Our parents and teachers believed in instilling in their children a sense of history, and visiting an old relic like this was the most immediate vehicle for making a real connection with stuff we only read about in books. We heard the stories--about the Indians, the Mexicans with their churches and haciendas and great estates. General Vallejo [1807-1890], who gave his name to the nearby town of Vallejo, was an important figure during the strife and turmoil which resulted in Mexico relinquishing its authority in California. Vallejo eventually threw in his lot with the American authorities, despite losing nearly his whole land and agricultural holdings in the process.



From the Wikipedia entry on Vallejo: "Although the Treaty of Guadalupe Hidalgo formally protected the legal rights of Mexicans now part in the United States, a long legal challenge to Vallejo's land title cost him thousands of dollars in legal fees and finally deprived him of almost all his land and farm animals.
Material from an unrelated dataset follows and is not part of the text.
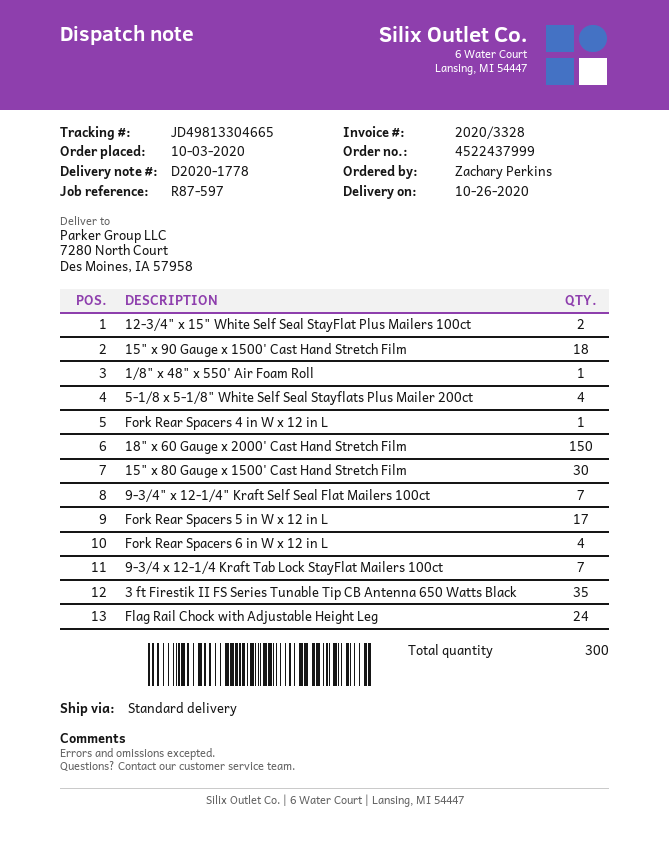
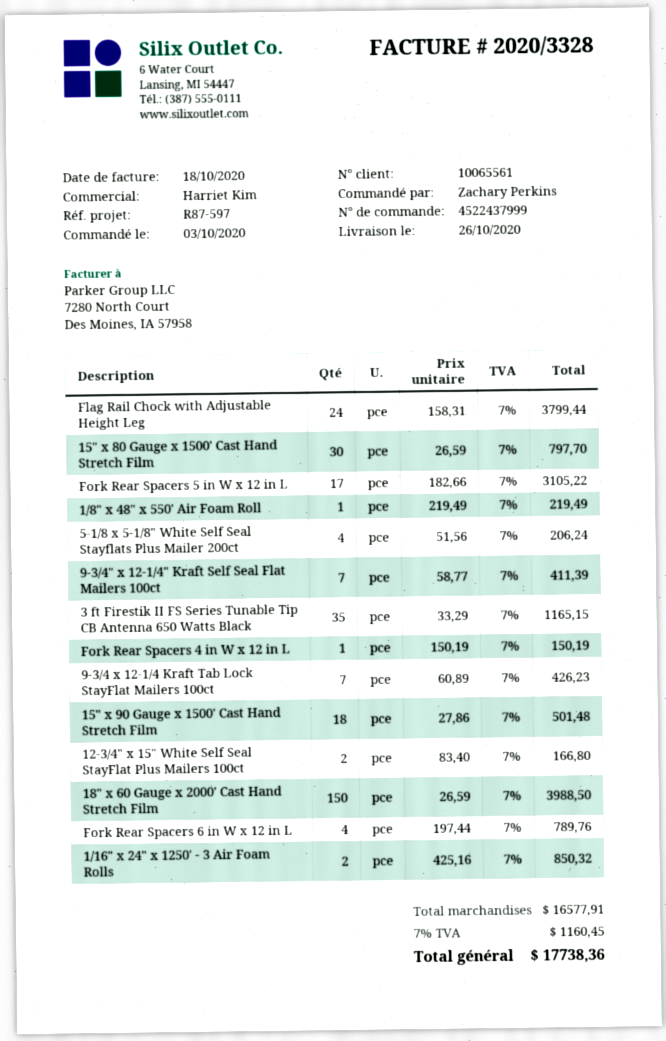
1/16" x 24" x 1250' - 3 Air Foam Rolls: none -> 2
Most Californios could not afford the legal expenses to claim their lands, which were thus lost to wealthy Americans and the flood of immigrants, beginning with the Gold Rush, which left the Californios outnumbered and unable to protect their political power."
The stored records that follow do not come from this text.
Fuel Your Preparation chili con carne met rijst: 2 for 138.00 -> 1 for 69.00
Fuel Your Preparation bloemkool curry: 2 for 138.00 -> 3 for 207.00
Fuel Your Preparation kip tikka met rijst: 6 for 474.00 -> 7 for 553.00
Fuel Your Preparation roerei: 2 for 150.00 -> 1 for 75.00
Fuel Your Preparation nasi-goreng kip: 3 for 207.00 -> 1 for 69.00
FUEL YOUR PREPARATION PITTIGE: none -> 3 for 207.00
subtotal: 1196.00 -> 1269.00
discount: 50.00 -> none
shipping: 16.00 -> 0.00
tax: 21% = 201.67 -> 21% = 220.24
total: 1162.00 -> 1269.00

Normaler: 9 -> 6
I find this assertion very relevant to the current state of affairs in the State of California. Citizens in other parts of the country tend to regard the Hispanic diaspora moving northward as a minor social problem, which can be solved with a bit of fine-tuning of our national immigration laws; but a little historical perspective can be very useful here. If trends in illegal Mexican and Central American immigration continue, California will undoubtedly become overwhelmed with Hispanics. Just as the sparse Mexican population in California was overwhelmed politically, and through sheer numbers by the middle of the 19th Century, California may become inundated with foreign arrivals, and end up becoming, in effect, a kind of extended Mexican province, officially a part of America, but in reality controlled politically by a people and an ethnic tradition that has its roots to the south.
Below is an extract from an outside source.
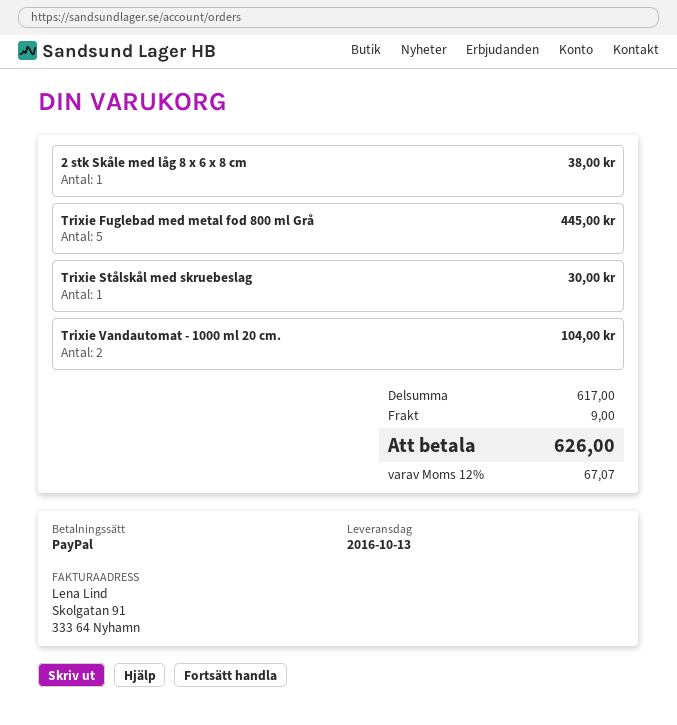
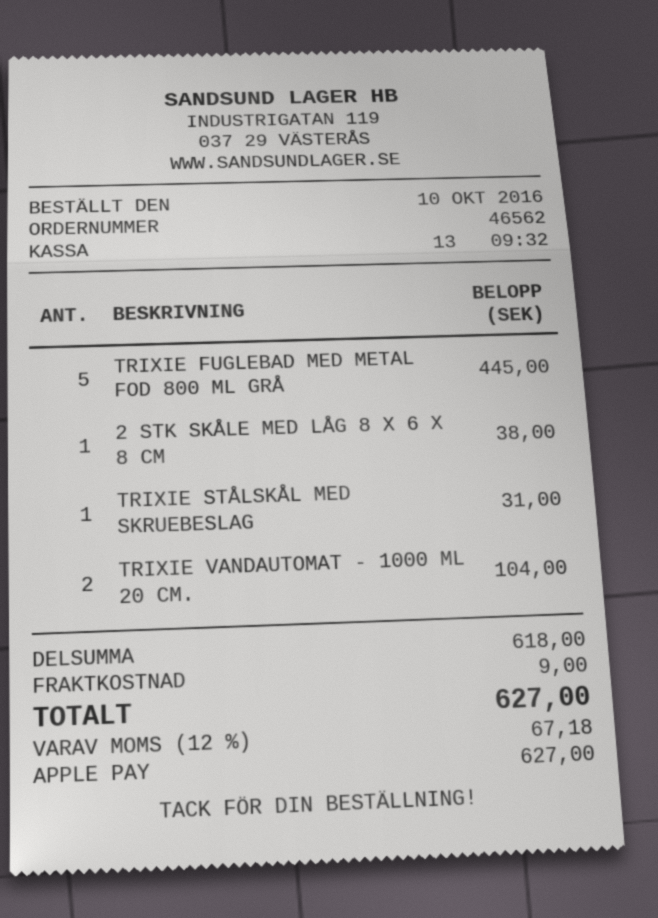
payment method: PayPal -> Apple Pay
Trixie Stålskål med skruebeslag: 1 for 30.00 -> 1 for 31.00
subtotal: 617.00 -> 618.00
tax: 12% = 67.07 -> 12% = 67.18
total: 626.00 -> 627.00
Life in Alta California was certainly pleasant in many ways, and the coming of the "white" population from the East (and abroad) was by no means an unalloyed blessing to the land or its original indigenous population of Indians, or to the Mexicans who'd first settled it. But the California I grew up in, a century after it became a State, was a much nicer place than it's since become. Post-War suburban in-fill is rapidly being replaced by sprawling cheap cookie-cutter tracts, and our cities have steadily ghetto-ized, with large, alien groups of Spanish-speaking living in barrios. The American culture and way of life owes some of its "riparian" culture to the Spanish and Mexicans, but few would advocate that we allow our country to be turned into another version of Mexico--an outlaw nation, burdened by corruption and poverty and overpopulation on a frightening scale.

The Old Bale Mill was a harbinger of the aggressively enterprising American commercial instinct, which built California in its first hundred years. It would be a shame to see it sold out to a vast, refugee, peasant population of immigrants. We need to secure our borders against further incursions, and to prevent a reverse "takeover" of our country, as occurred 150 years ago. If we don't preserve our heritage and our birthright, our sovereignty will be seized from us, in a "quiet" revolution of rapid foreign occupation. But it seems these days that no one's minding the store. California could eventually look and feel just like Mexico. It's not something we should look forward to. Our children deserve better.